Whether it’s your best friend, your sister, your mother or just your soul sister, learning of a friend’s health struggle can be just as painful or even more so than if we had gone through the experience ourselves.
We women are incredibly compassionate yet courageous beings, which makes these struggles a balancing act of being both strong for her, yet empathetic to her needs. So how can you best offer support to someone going through a health battle?
The first step is to distinguish the following:
Rather than efforts that could make her happier at this time, what can I offer that will help make her battle easier?
As a cancer survivor, here are a few lessons I learned during treatment about support and encouragement.
Make it appropriate
Most people’s gut reaction is to offer gifts. During my fight, I was often gifted very love-filled presents, many of which unfortunately went unused. While it was heartwarming to receive support from other women (even some I had never met), my particular battle had special requirements that not all gifts met. For instance, I wasn’t able to eat chocolate during chemo, so homemade cookies had to be re-gifted to my immediate family. The same goes with clothing, or gifts from a specific religion that didn’t match my own. They were beautiful and uplifting, but a girl can only have so many pink baseball caps.
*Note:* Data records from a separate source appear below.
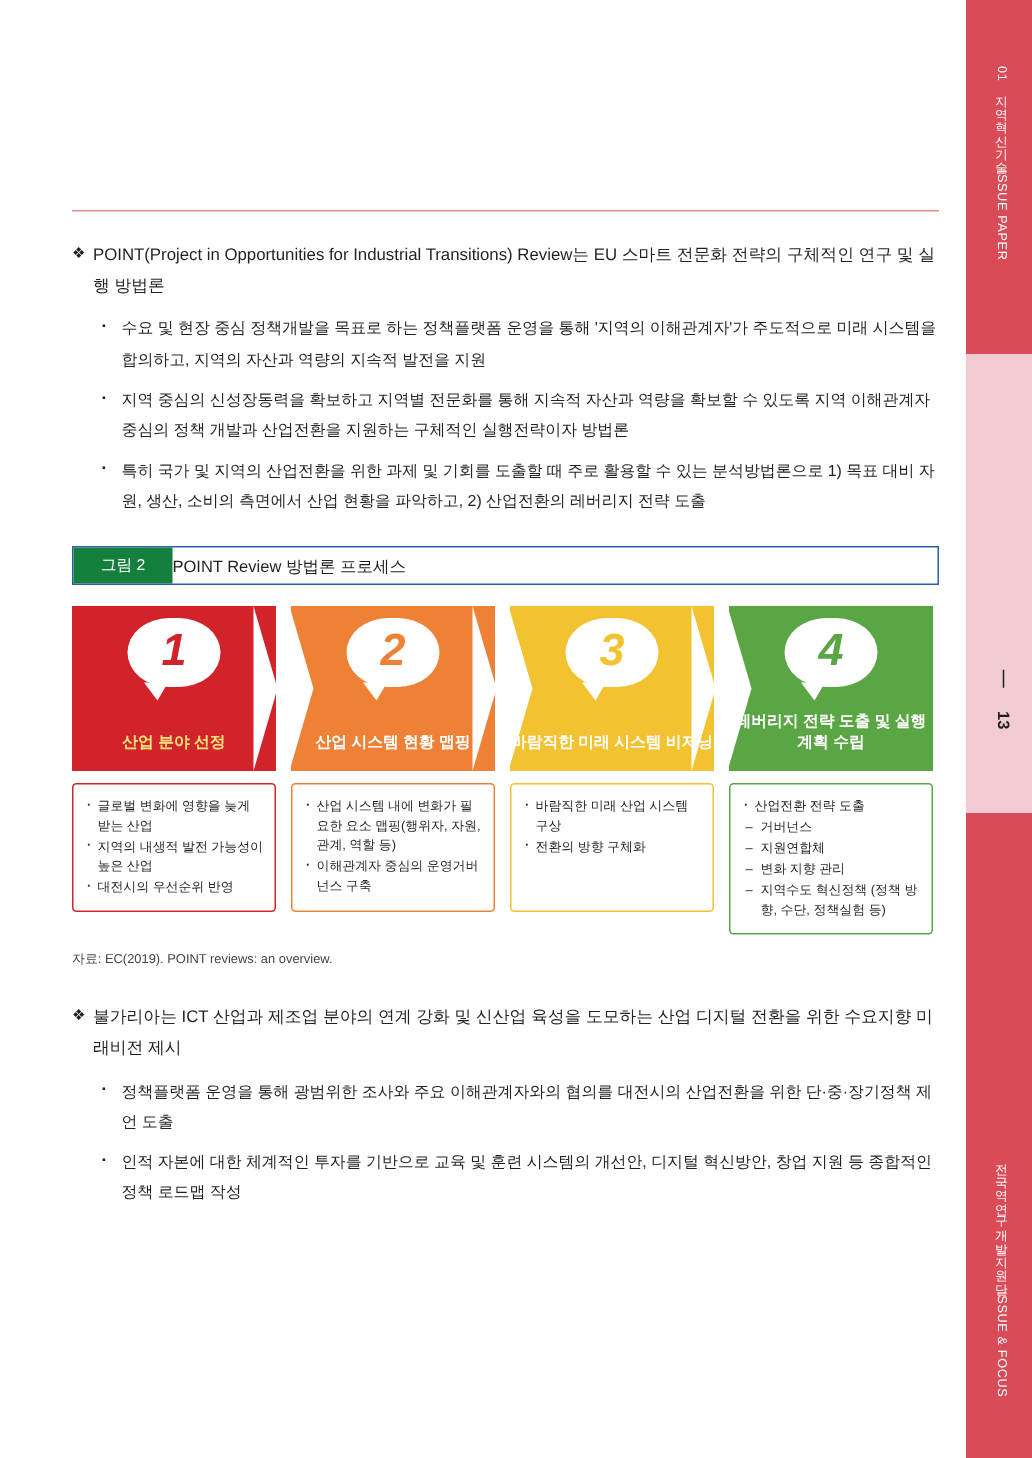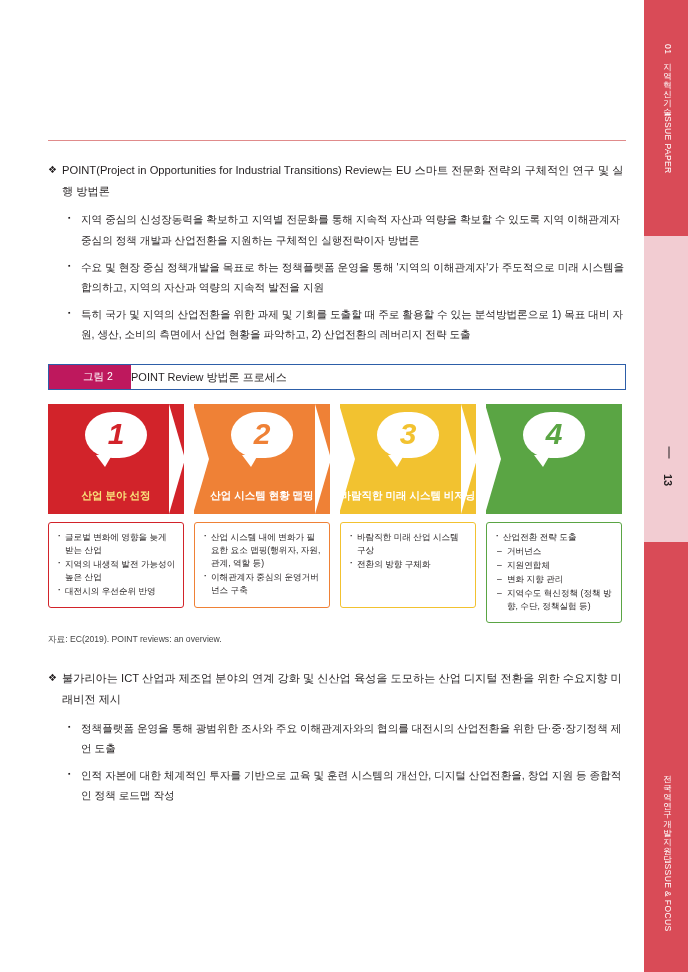--- a/index.html
+++ b/index.html
@@ -309,12 +309,12 @@
 
     <div class="b2">
       <span class="mark">▪</span>
-      <span class="txt">지역 중심의 신성장동력을 확보하고 지역별 전문화를 통해 지속적 자산과 역량을 확보할 수 있도록 지역 이해관계자 중심의 정책 개발과 산업전환을 지원하는 구체적인 실행전략이자 방법론</span>
+      <span class="txt">수요 및 현장 중심 정책개발을 목표로 하는 정책플랫폼 운영을 통해 '지역의 이해관계자'가 주도적으로 미래 시스템을 합의하고, 지역의 자산과 역량의 지속적 발전을 지원</span>
     </div>
 
     <div class="b2">
       <span class="mark">▪</span>
-      <span class="txt">수요 및 현장 중심 정책개발을 목표로 하는 정책플랫폼 운영을 통해 '지역의 이해관계자'가 주도적으로 미래 시스템을 합의하고, 지역의 자산과 역량의 지속적 발전을 지원</span>
+      <span class="txt">지역 중심의 신성장동력을 확보하고 지역별 전문화를 통해 지속적 자산과 역량을 확보할 수 있도록 지역 이해관계자 중심의 정책 개발과 산업전환을 지원하는 구체적인 실행전략이자 방법론</span>
     </div>
 
     <div class="b2">

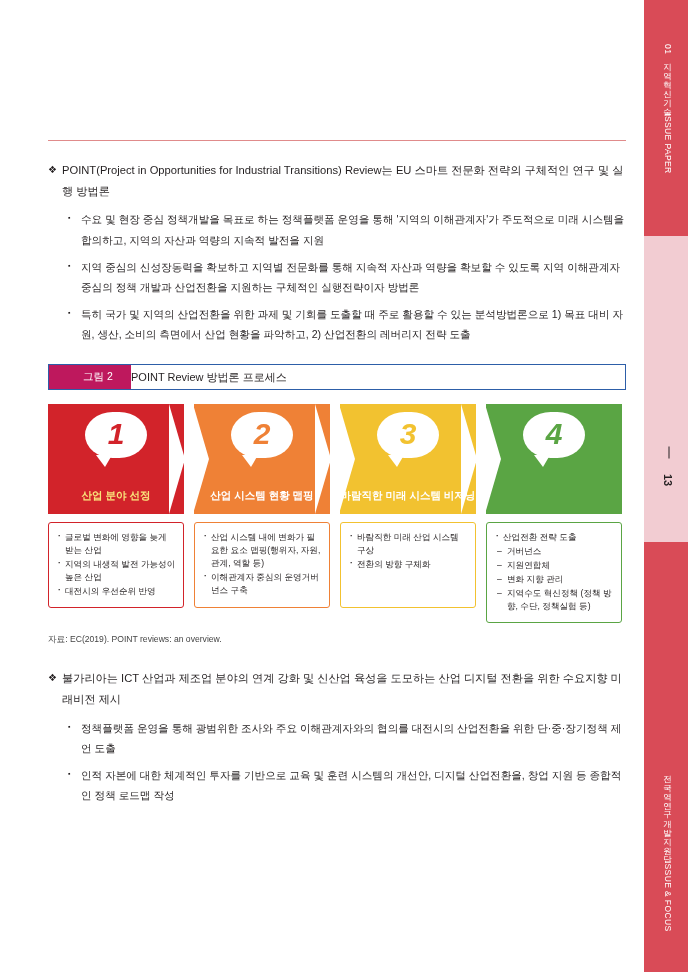--- a/index.html
+++ b/index.html
@@ -149,7 +149,7 @@
     box-sizing: border-box;
   }
   .fig-head .tag {
-    background: #be185d;
+    background: #15803d;
     color: #ffffff;
     font-size: 10.5px;
     display: flex;
@@ -157,7 +157,6 @@
     justify-content: center;
     width: 66px;
     flex: 0 0 66px;
-    padding-left: 16px;
   }
   .fig-head .fig-title {
     display: flex;

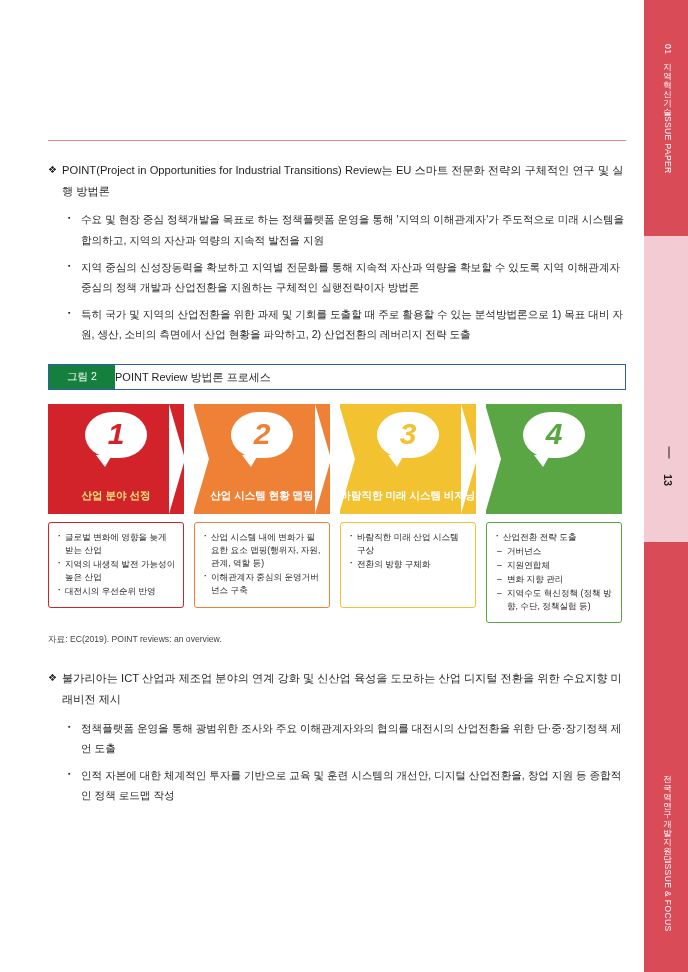--- a/index.html
+++ b/index.html
@@ -393,6 +393,7 @@
               <div class="digit" id="digit3" style="color: rgb(90, 165, 68);">4</div>
             </div>
           </div>
+          <div class="blabel" id="label3" style="color: rgb(255, 255, 255);">레버리지 전략 도출 및 실행계획 수립</div>
         </div>
         <div class="detail" id="detail3" style="border-color: rgb(90, 165, 68);">
           <ul>

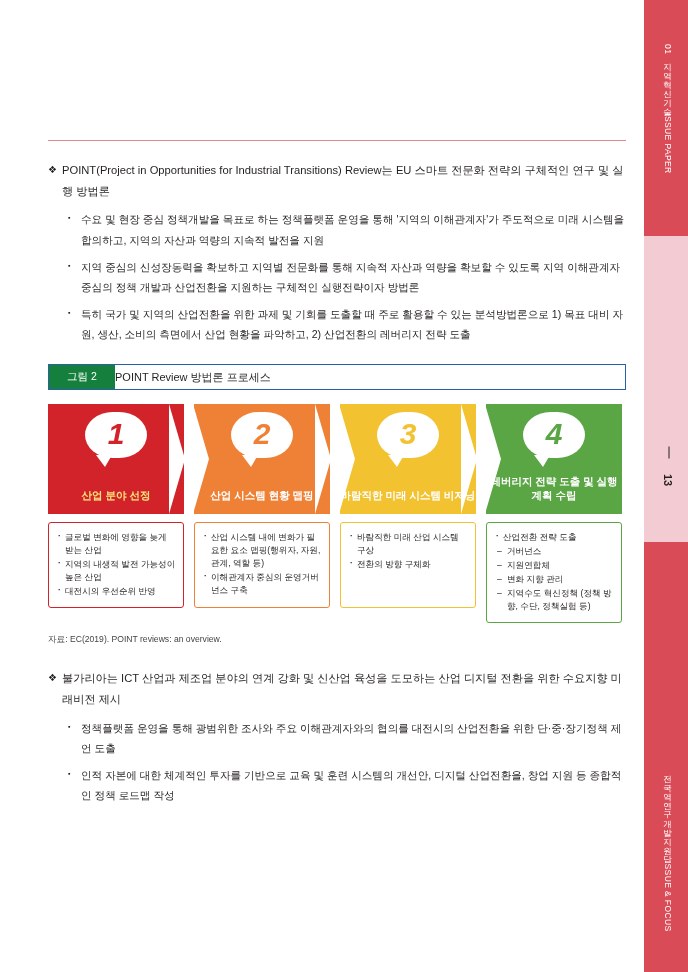--- a/index.html
+++ b/index.html
@@ -422,7 +422,7 @@
 
     <div class="b2">
       <span class="mark">▪</span>
-      <span class="txt">인적 자본에 대한 체계적인 투자를 기반으로 교육 및 훈련 시스템의 개선안, 디지털 산업전환을, 창업 지원 등 종합적인 정책 로드맵 작성</span>
+      <span class="txt">인적 자본에 대한 체계적인 투자를 기반으로 교육 및 훈련 시스템의 개선안, 디지털 혁신방안, 창업 지원 등 종합적인 정책 로드맵 작성</span>
     </div>
 
   </div>

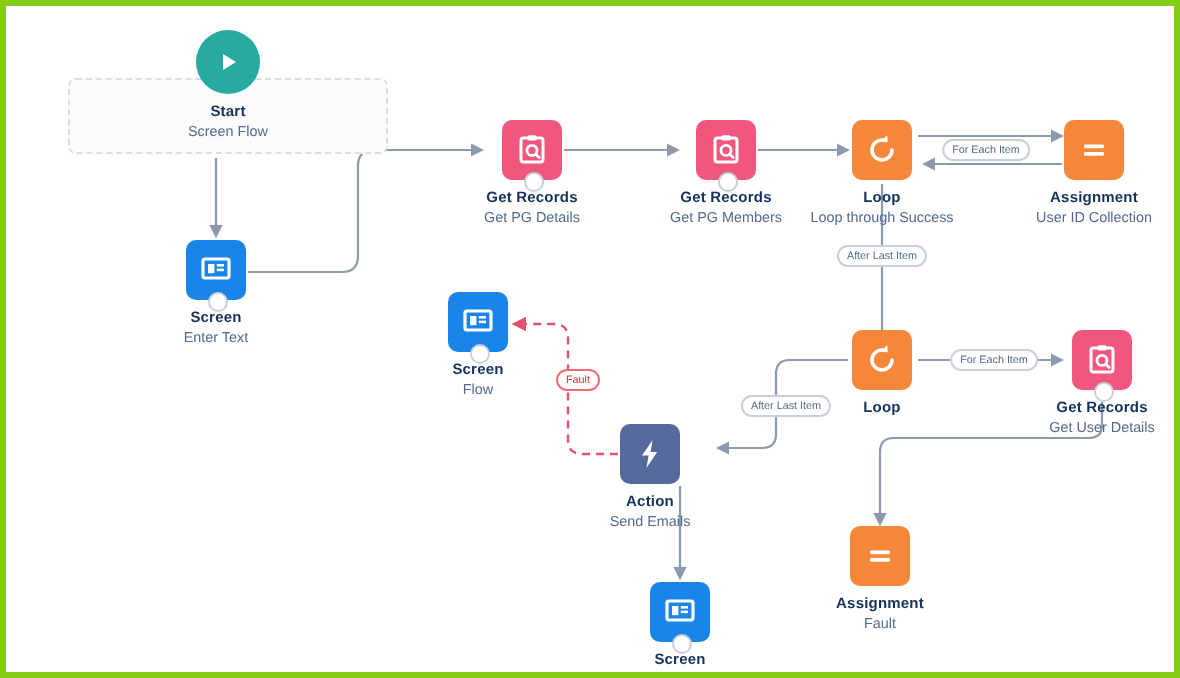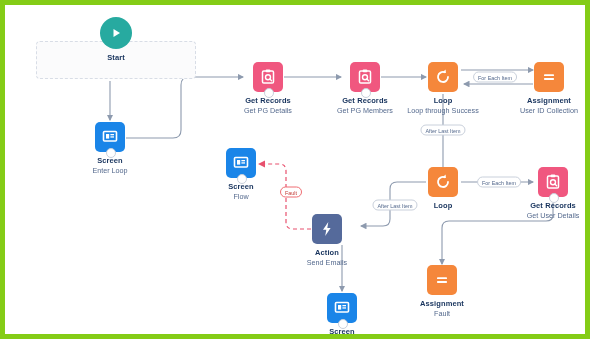--- a/index.html
+++ b/index.html
@@ -9,7 +9,7 @@
     position:relative;
     width:590px;height:339px;
     background:#ffffff;
-    border:5px solid #84cc16;
+    border:3px solid #84cc16;
     box-sizing:border-box;
     overflow:hidden;
   }

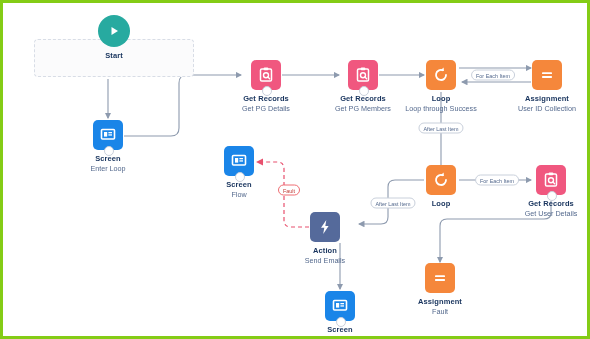--- a/index.html
+++ b/index.html
@@ -122,6 +122,7 @@
         </svg>
     </div>
     <div class="title">Start</div>
+    <div class="sub">Screen Flow</div>
   </div>
 
   <div class="node" style="left:105px;top:117px;">

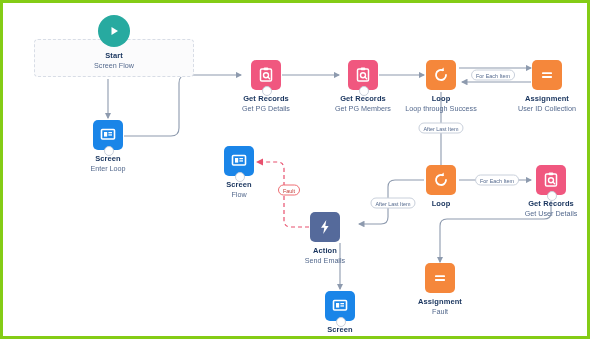--- a/index.html
+++ b/index.html
@@ -136,7 +136,7 @@
       <div class="dot"></div>
     </div>
     <div class="title">Screen</div>
-    <div class="sub">Enter Loop</div>
+    <div class="sub">Enter Text</div>
   </div>
 
   <div class="node" style="left:263px;top:57px;">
Think ahead, rather than look back
It’s not always about offering gifts or support that will remind her of “normal life.” Many times, a woman in a health battle doesn’t necessarily want to remember normal life and the fact that she’s not living it. She just wants to get through the battle quicker or easier. If you are committed to offering something that will remind her who she is or was before (for instance, a woman who has lost her hair), try a personal gift that she can use when she’s done with the healing process. It will give her more motivation to fight through it and get on the other side to enjoy life again. For instance, a hat for a vacation when she finishes, rather than a hat she would have worn before she was bald.
Color her world
What can go much further is to ease her burden or offer a little sunshine in an unexpected place. One of the most wonderful gifts I received was two pairs of cute Victoria’s Secret pajama pants with pink stripes on them. They were comfortable, they were vibrant and they were perfect for wearing to eight-hour chemo treatments! The gifter even included the receipt so I could get something else if I wanted, or exchange for another size. I kept these pants for years after, and they truly did perk up a bland hospital room!
Support and gifts like these that don’t take our attention away from the issue at hand, but instead make it easier or more fun to endure can go a long way, and show a great deal of compassion. They prove you not only know her, but are paying attention to the inner workings of her current struggle.
But how about emotional or lifestyle support that might help her daily duties? Offering to be a shuttle for another woman’s kids every Monday or hiring a housekeeper for her (as long as she doesn’t find this offensive) are also great ideas. My mother’s best friend and husband, residents of the city where we lived during treatment, offered to drive us the two-hour round trip route to the hospital every chemo day. It took the stress off my mother and myself of maneuvering traffic, and created an indestructible bond between us all. While this sort of compassion may be too extreme for many people, it stands today still as the most kind, loving and generous act I have ever witnessed; it just goes to prove that thinking outside the box can go a long way.
The key is thinking “how can I make her life easier right now, so she can focus on getting better?”
Let her say “this sucks!”
We hate to see another woman struggle, especially a woman we love, know and respect deeply. But sometimes, in the middle of the battle, a fighter needs a break from being happy or cheerful. Sometimes she just wants a solid shoulder to cry on and admit that “this sucks.” Don’t feel that you always have to say something positive or constructive in response. It can bring two people even closer than imaginable to be this honest with each other and with life. Just a good old fashioned cry can be very therapeutic!
So when one of the warriors of your tribe faces her own, personal battle of health, try to offer your sword for the fight rather than your shield for the blow. It will deepen your friendship along the way, and help you both endure the struggle to become stronger, more alive and aware friends and women.